Não façam algazarra! Trabalhem!

Não façam algazarra! Trabalhem!

Wladimir Pomar

Nestes quase 500 anos desde o início da colonização sobre a terra brasileira, é impressionante como certas situações se repetem. Certamente, na época do escambo, os lusitanos reclamavam da algazarra dos índios e de sua lentidão no corte do pau-brasil. A reclamação tornou-se ordem quando, por volta de 1530, o monopólio mercantil começou a explorar o território e seus habitantes para a produção da cana e do açucar.
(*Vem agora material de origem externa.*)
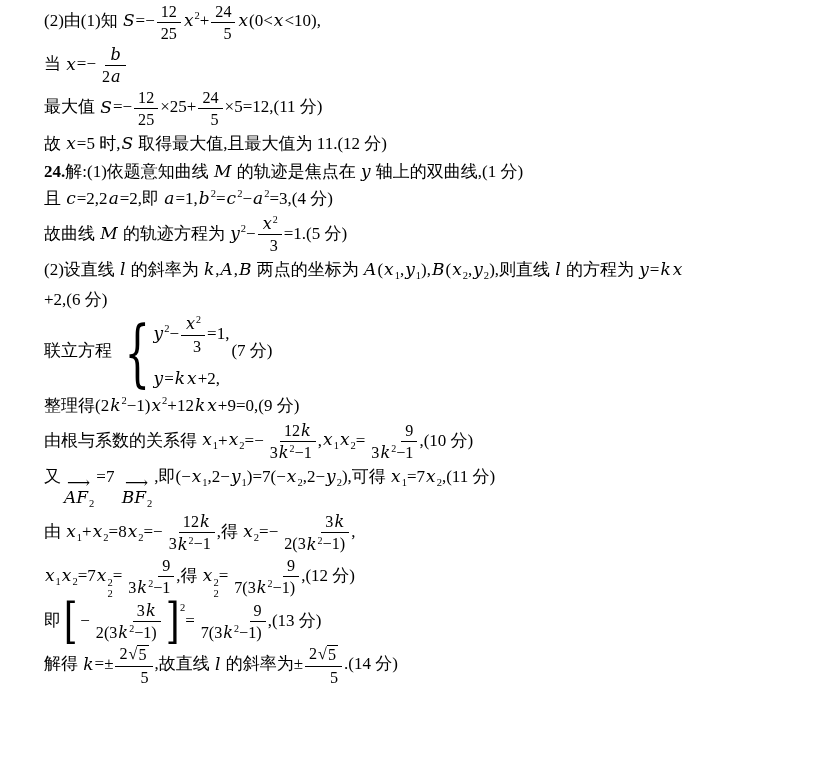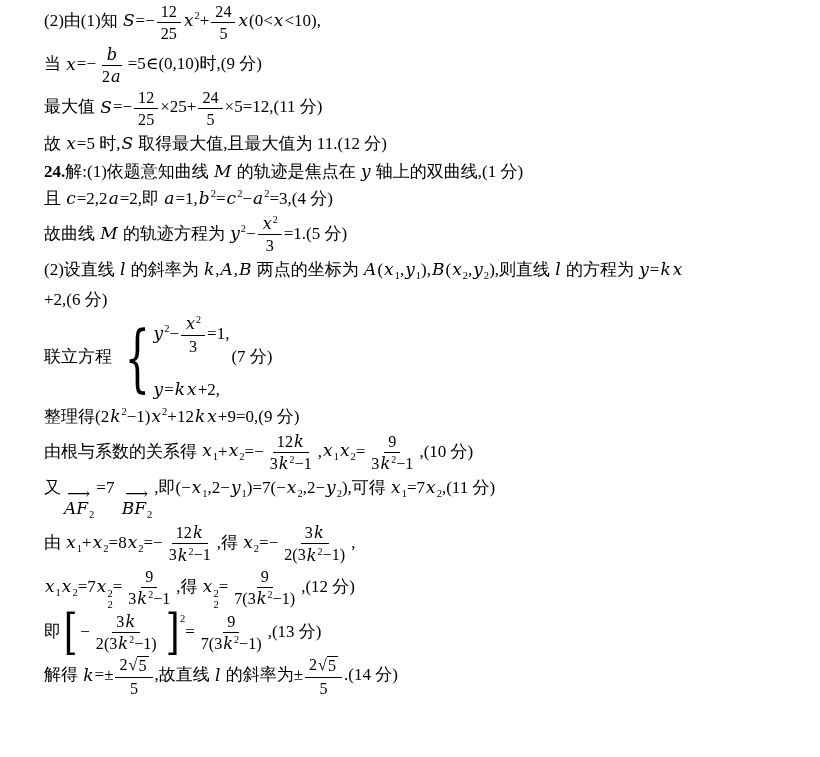"12" .frac { align-items: center -> flex-end }
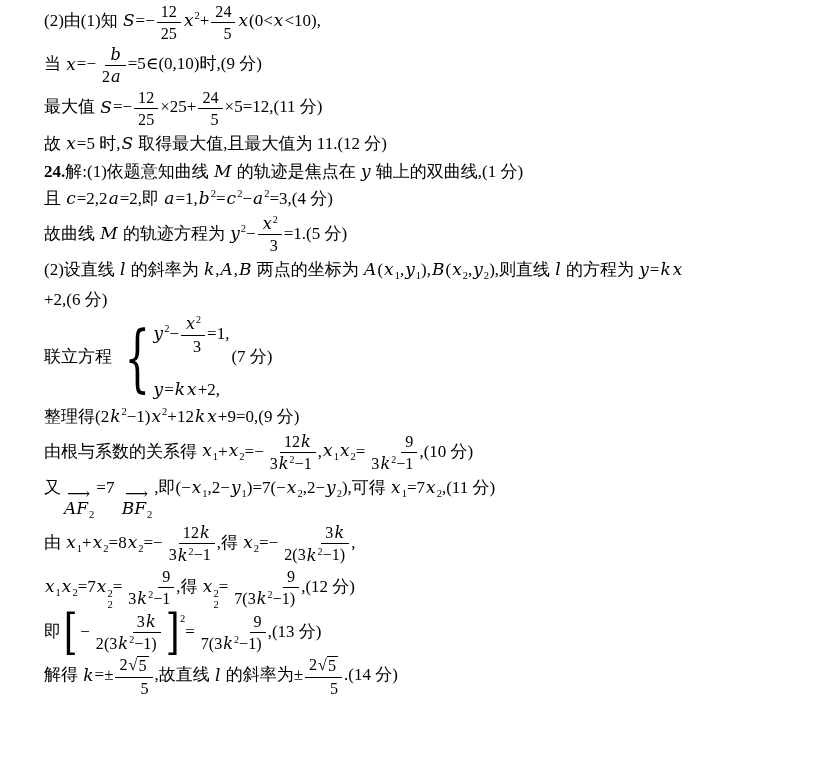"=5∈(0,10)时,(9 分)" span.t { html: <span>=5∈(0,10)时,(9 分)</span> -> none }
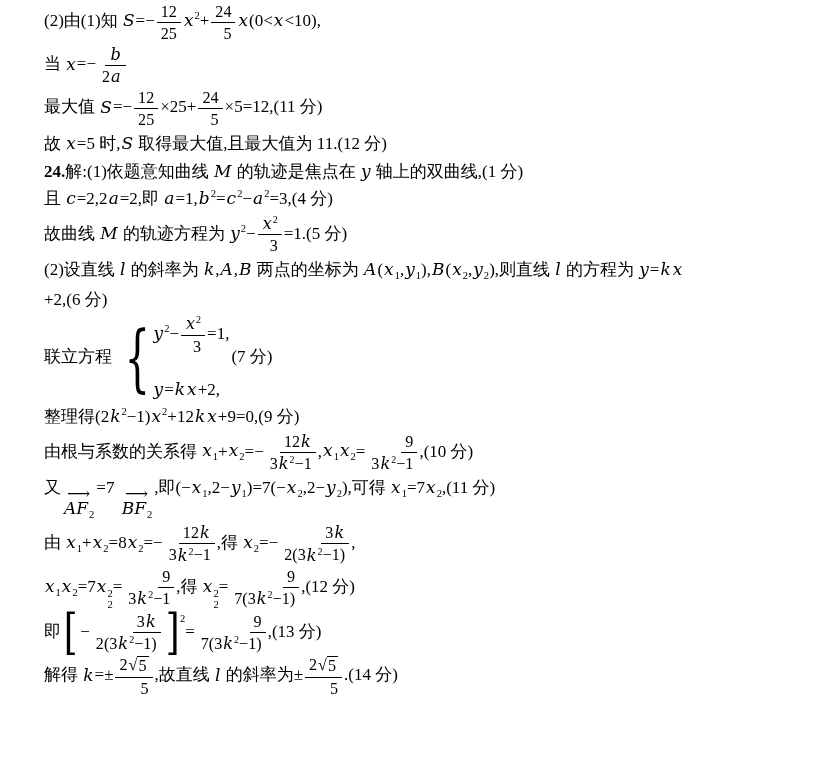"y2−" .rows { gap: 21px -> 10px }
            Até hoje há quem justifique o assassinato em massa dos indígenas porque eles resistiram à ordem de trabalhar e não fazer algazarra. A reação rebelde a esse tipo de ordem serviu de pretexto para a tortura e massacre dos escravos nos canaviais e minas coloniais, o enforcamento e esquartejamento de Tiradentes e o degredo de seus companheiros, a queima em cal virgem dos independentistas de Belém do Pará, o esmagamento dos balaios, cabanos e praieiros e a degola dos místicos de Canudos e do Contestado.
            Foi com frases idênticas que os governos da República Velha reprimiram as greves operárias e os movimentos por direitos democráticos, que os liberais de 30 implantaram o Estado Novo e que os militares impuseram a ditadura em 1964 e a agravaram de 1968 em diante. As piores repressões da história brasileira (e de outras histórias) sempre tiveram como justificativa a necessidade de acabar com a algazarra e aumentar o trabalho.
            Não deixa de ser uma síndrome de dominado que boa parte da esquerda acredite que as repressões de direita só existam porque o populacho ou minorias extremadas se excederam. Ainda há quem jure que a ditadura militar no Brasil só foi instaurada por causa da irresponsabilidade de alguns radicais, e não por necessidade imperiosa do projeto de modernização conservadora do capital monopolista.
            Embora arrotar uma força que não corresponda a uma real mobilização social possa até servir de pretexto para as repressões da direita, o problema não é esse. O problema consiste em que somente com grande força social, como as greves do ABC e o movimento das Diretas, no final dos anos 70 e nos anos 80, alcunhadas de algazarra pela direita, é possível resistir com sucesso à opressão, dar fim à ditadura ou impedir a direita de impor o seu garrote.
            Não tem sido a resistência a causa da repressão. A pequena força social da resistência popular é que, na história brasileira, tem sido a causa do sucesso da repressão. Por isso, quando FHC repete o refrão “Não façam algazarra! Trabalhem!”, diante de manifestações populares, seria conveniente desconfiar de suas intenções e aumentar ainda mais as mobilizações. Sem estas, se não for oferecido qualquer pretexto à direita, ela forjará algum para justificar sua própria solução ditatorial para a crise brasileira.